Docker in Jetson nano for training AI model
What is Jetson nano?
Jetson nano is a computer without a monitor, mouse, and keyboard. It is just a pure CPU and GPU integrated machine. Since Jetson nano is a small edge device with powerful computation, it can deploy an AI model on the robots. It would consume the whole space to put your laptop in the robot right?
Not only in the robotics field use Jetson nano but also in the computer vision (CV) field. When the CV engineer needs to get the CCTV stream and run a model (inference) in real-time, it’s time for Jetson nano!
Why docker?
When you need to reproduce your product, docker helps you to get rid of all installation, setting up, and dependency of your programs. Docker is virtualization that simulates the operating system (OS). Let’s say you have a python script with many libraries. All you have to do is put that script and its libraries in docker, then you just open docker in another machine and run through.
Let’s walk through step by step
0. Install Docker for Jetson nano
Fortunately, docker has already installed after you flashed the Jetson with Jetpack. The version I used is JetPack 4.5 (L4T R32.5.0), the latest version available.
Run docker command without sudo (optional)
This step may be optional, but it will save you a lot of time. Unless you have to type sudo before run any docker command and type the password all the time. Please follow this link to disable sudo.
1. Pulling docker image
Nvidia has provided us many wonderful resources, including docker images for AI purposes. Just open the Linux terminal in Jetson nano and run this command. Please note that the tag should match your Jetpack version. Check this link to see your tag.
Here is the basics docker image. If you just a first-time user, I recommend using the Getting started with Jetson nano image. There is also a course provided.
Docker image used in Getting started with Jetson nano course
docker pull nvcr.io/nvidia/dli/dli-nano-ai:v2.0.1-r32.5.0
Docker image for machine learning
docker pull nvcr.io/nvidia/l4t-ml:r32.5.0-py3
or just pure basic docker image
docker pull nvcr.io/nvidia/l4t-base:r32.5.0
After pulling, check the images with this command
docker images
**Noted that you can run the docker command anywhere in the terminal.
2. Run docker container from docker image
After we got the docker image, we need to make a container based on that image. Inside a container, you can make some changes to the image or run a program. Run this command to run the container.
docker run --runtime nvidia --network host --name <name> --volume <local dir>:<container dir> -it <images name>:<tag>
example
docker run --runtime nvidia --network host --name demo_container --volume ~/Desktop/data:/workspace/data -it nvcr.io/nvidia/dli/dli-nano-ai:v2.0.1-r32.5.0
- - -runtime nvidia will use the NVIDIA container runtime while running the l4t-base container
- - - network host allows the container to use your Jetson host network and ports
- - -name for new container
- - -volume sync the local directory with container directory
- -it means run in interactive mode
The volume part might confuse you a little.
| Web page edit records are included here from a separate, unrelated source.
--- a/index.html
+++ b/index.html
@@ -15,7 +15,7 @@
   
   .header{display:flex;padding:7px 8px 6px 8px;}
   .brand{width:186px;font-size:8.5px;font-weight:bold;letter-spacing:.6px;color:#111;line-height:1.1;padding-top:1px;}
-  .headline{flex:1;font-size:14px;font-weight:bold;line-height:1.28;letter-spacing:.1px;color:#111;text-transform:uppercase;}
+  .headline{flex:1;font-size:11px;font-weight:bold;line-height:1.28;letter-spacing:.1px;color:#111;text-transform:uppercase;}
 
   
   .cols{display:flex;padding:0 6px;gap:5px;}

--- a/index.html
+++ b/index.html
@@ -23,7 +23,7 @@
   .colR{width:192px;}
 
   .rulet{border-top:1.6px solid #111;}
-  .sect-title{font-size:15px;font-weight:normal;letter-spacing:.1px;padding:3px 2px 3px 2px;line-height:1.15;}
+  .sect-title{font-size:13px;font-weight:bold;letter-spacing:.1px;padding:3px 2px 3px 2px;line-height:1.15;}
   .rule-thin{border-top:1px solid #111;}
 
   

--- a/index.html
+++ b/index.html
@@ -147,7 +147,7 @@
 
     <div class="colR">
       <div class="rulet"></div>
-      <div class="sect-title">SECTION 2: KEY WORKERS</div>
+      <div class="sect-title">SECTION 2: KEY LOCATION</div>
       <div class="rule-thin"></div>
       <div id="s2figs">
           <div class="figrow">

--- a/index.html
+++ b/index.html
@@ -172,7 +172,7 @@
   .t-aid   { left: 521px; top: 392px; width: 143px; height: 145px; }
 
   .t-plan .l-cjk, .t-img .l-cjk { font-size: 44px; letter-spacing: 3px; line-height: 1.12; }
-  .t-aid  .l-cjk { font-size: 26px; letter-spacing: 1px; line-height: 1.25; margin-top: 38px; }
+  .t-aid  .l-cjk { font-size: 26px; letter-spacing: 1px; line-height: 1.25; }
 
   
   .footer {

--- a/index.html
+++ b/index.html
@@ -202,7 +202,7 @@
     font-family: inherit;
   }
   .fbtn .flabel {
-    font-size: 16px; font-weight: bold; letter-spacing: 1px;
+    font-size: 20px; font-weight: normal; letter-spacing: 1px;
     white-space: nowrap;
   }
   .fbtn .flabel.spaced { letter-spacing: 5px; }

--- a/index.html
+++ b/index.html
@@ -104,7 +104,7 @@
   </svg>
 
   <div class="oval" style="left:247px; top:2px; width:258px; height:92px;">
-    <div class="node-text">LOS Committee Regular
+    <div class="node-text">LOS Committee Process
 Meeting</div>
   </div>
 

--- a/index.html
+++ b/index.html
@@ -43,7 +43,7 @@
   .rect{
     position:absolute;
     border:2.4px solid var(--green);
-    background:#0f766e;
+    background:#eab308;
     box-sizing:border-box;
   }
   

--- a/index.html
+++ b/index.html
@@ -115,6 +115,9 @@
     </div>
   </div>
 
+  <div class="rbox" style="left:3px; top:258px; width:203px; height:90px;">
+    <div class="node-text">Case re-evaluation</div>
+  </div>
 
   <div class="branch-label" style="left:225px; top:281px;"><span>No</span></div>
When you make a container, it like you make a new world. You cannot access the file in it unless you sync with your local world. From the example above, you sync /workspace/data with ~/Desktop/data that means if you have another directory in /workspace like /workspace/code, it will not show up in your local computer.
Congratulation!
Now you should get inside the container already. You can git pull your code or pip install more library. In suggestion, run this command in your working directory to make requirement.txt
python3 -m pip freeze > requirements.txt
and just install it all in the docker container
python3 -m pip install -r requirement.txt
3. stop and execute docker container again
To go out from the container, press Ctrl + D or type exit.
Run this command to check the container status
docker ps -a
Stop the running container to free RAM space
docker stop <conatainer name or ID>
If you want to use it again just start it
docker start <conatainer name or ID>
To get inside the docker container again don’t docker run it because it will create a new container. Just execute it with this command.
docker exec -it <docker container> /bin/bash
Now you should go inside the new world again.
More suggestion
To run a model on Jetson in the most efficient and optimized way, tensorrt and pycuda will help you shrink the model size and accelerate computational speed.
Most of the AI courses both on the internet and in university focus on the training section but did not teach in the deployment section. This docker part is just a fraction of the deployment stage. It also depends on what you will do with Jetson nano. For the CV filed, there are collecting streams from IP cameras, push the result to the database, auto-restart the system with systemd, etc. Hence, as an AI engineer, to deliver a full product, you should able to do the full pipeline or at least knowing what should be included.